Jornalista que revelou mensagens é atacada nas redes

Desde que publicou a mensagem de WhatsApp do presidente Jair Bolsonaro com um vídeo ligado a manifestações convocadas contra o Congresso e o STF, a jornalista Vera Magalhães tem sido hostilizada por apoiadores de Bolsonaro nas redes sociais. Vera revelou, na terça-feira, o envio do vídeo por Bolsonaro no site do jornal “O Estado de S.Paulo” e vem sofrendo ataques nas redes sociais inclusive com dados de sua vida particular sendo expostos.

A jornalista publicou ainda uma declaração do presidente feita em 2018 sobre eventual fechamento do Congresso: “Se caísse uma bomba H no Parlamento, pode ter certeza, haveria festa no Brasil”, foi a frase de Bolsonaro na ocasião.

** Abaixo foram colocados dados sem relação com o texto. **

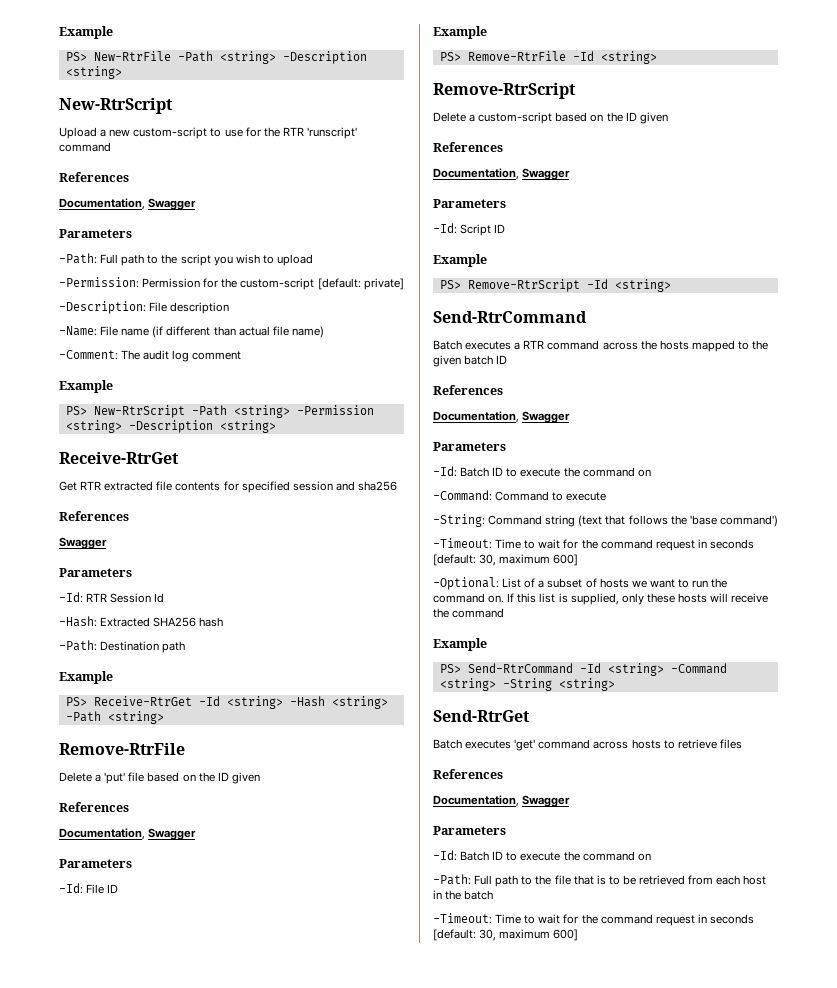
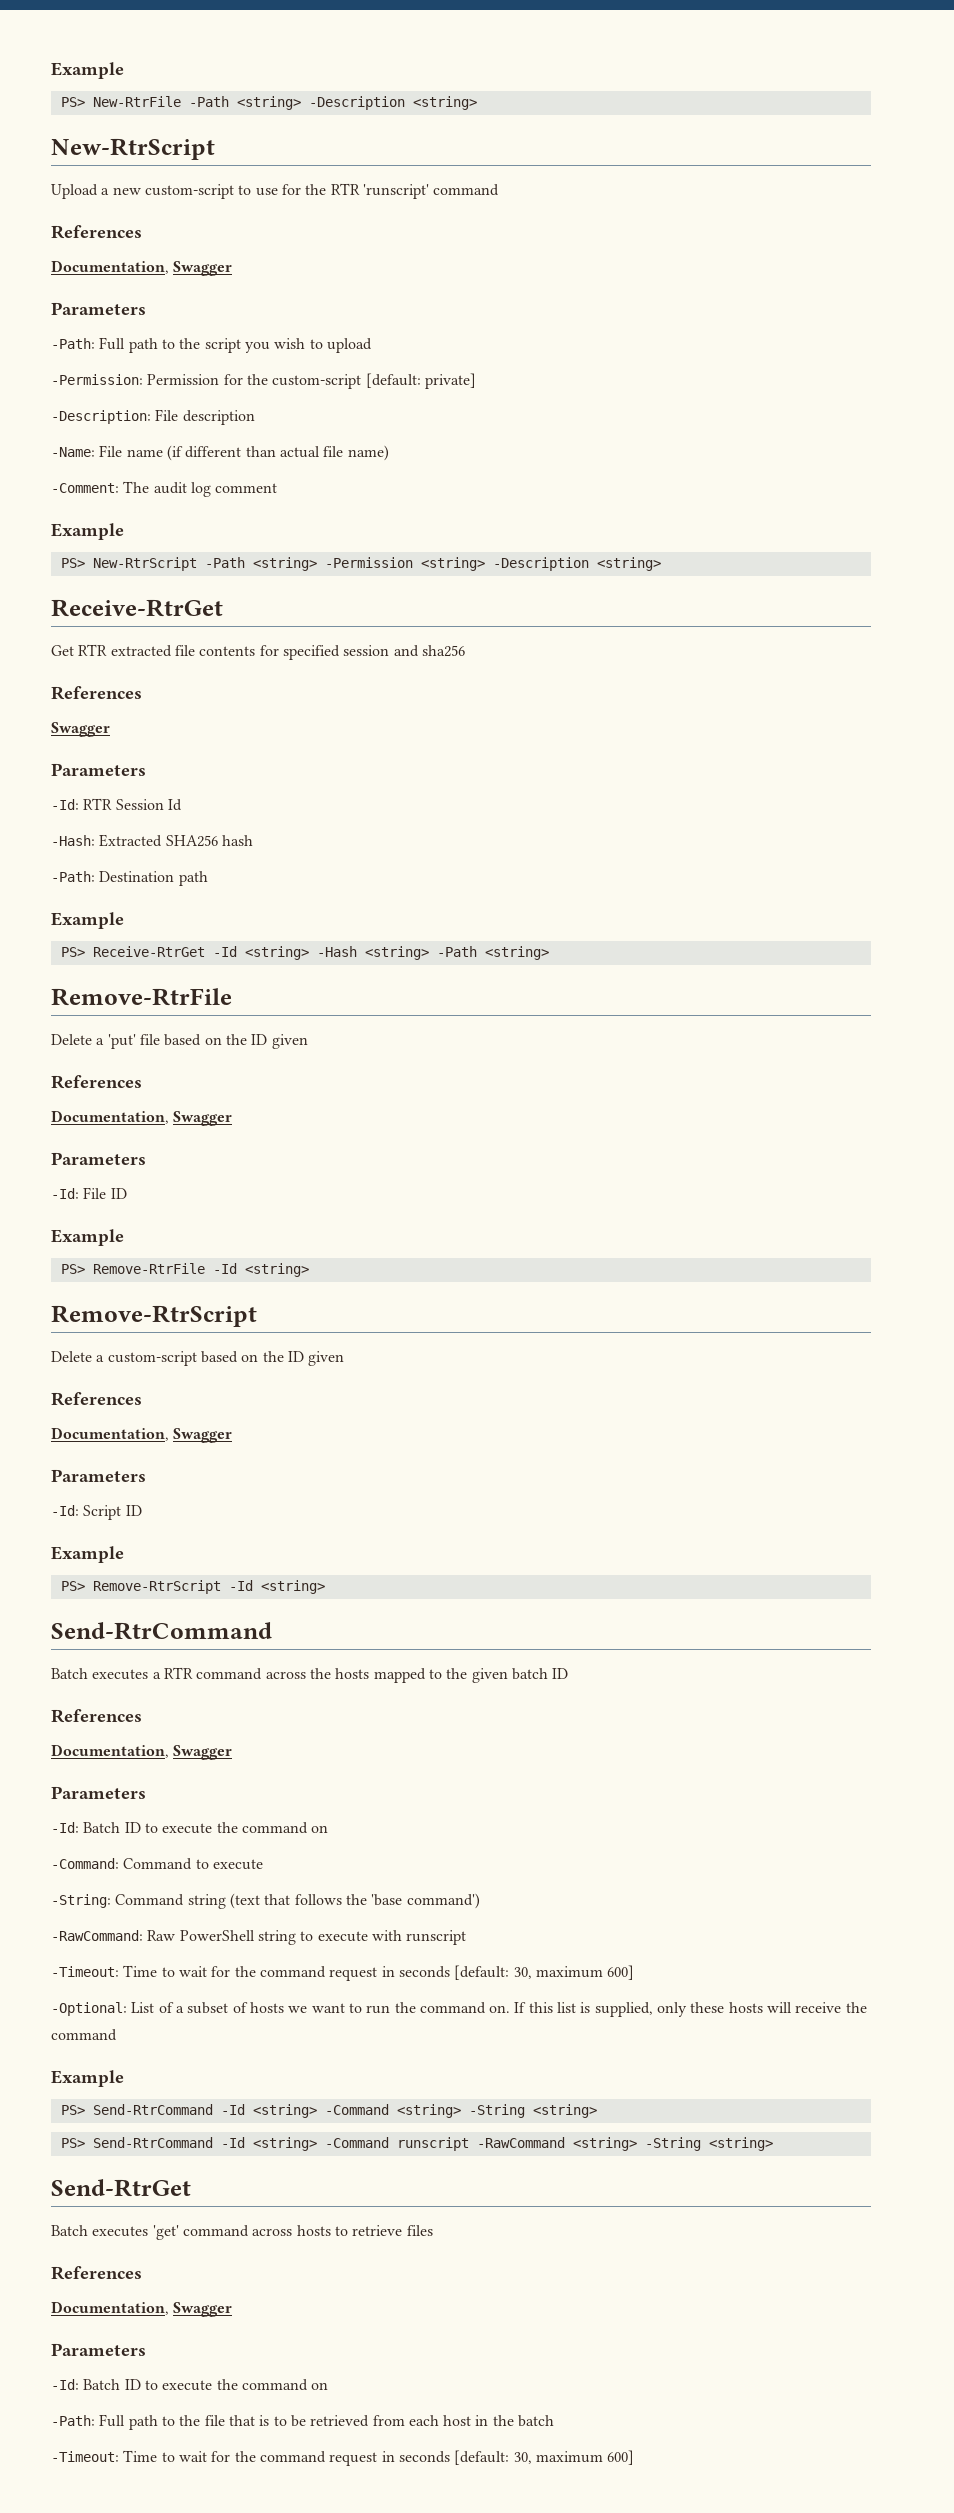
(778, 521) none -> [51,1930,467,1945] // -RawCommand: Raw PowerShell string to execute with runscript
(615, 684) none -> [60,2137,773,2151] // PS> Send-RtrCommand -Id <string> -Command runscript -RawCommand <string> -String <string>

Filho do presidente, o deputado federal Eduardo Bolsonaro (PSL-SP) reagiu, sugerindo que há um abismo entre a “bolha” em que vive a jornalista e a “população em geral”, e escreveu: “Se houvesse uma bomba H no Congresso você realmente acha que o povo choraria? Ou você só faz isso para tentar criar atrito entre o Presidente e o Congresso?”. Vera respondeu que jogar uma bomba no Congresso seria um“ato terrorista” eque ,“se o povo não se preocupar com isso, a democracia acabará”.

Em uma rede social, a jornalista escreveu que não se intimidará comosa taques sofridos .“Deixa eu só dize ruma coisa para vocês: não tenho medo. Em frente. Sempre. E viva o jornalismo profissional. Vamos todos juntos”.

Vera também foi atacada pelo ministro da Educação, Abraham Weintraub, e pela deputada Alê Silva (PSLMG), que fez referência a uma frase de Bolsonaro dizendo que a jornalista queria “dar furo”.

A Associação Brasileira de Jornalismo Investigativo (Abraji) divulgou nota de repúdio à ofensiva contra a jornalista. A entidade diz que Vera foi vítima de doxxing (exposição de dados pessoais) e da criação de um perfil falso em uma rede social. “Quem cria perfil falso pode ser responsabilizado civil e criminalmente. Na esfera cível, responde por danos morais e na criminal, por falsidade ideológica”.

A Abraji considerou “lamentável e preocupante” que o presidente divulgue, mesmo que reservadamente, “ato que vai contra o equilíbrio dos três poderes e contra a própria democracia” e destaca: “Ao desprezar o trabalho da imprensa, ele incita seus apoiadores a atacar jornalistas nas redes sociais, em clara campanha de linchamento virtual”. Há, pelo menos, dois vídeos circulando pelas redes sociais sobre o ato anti-Congresso.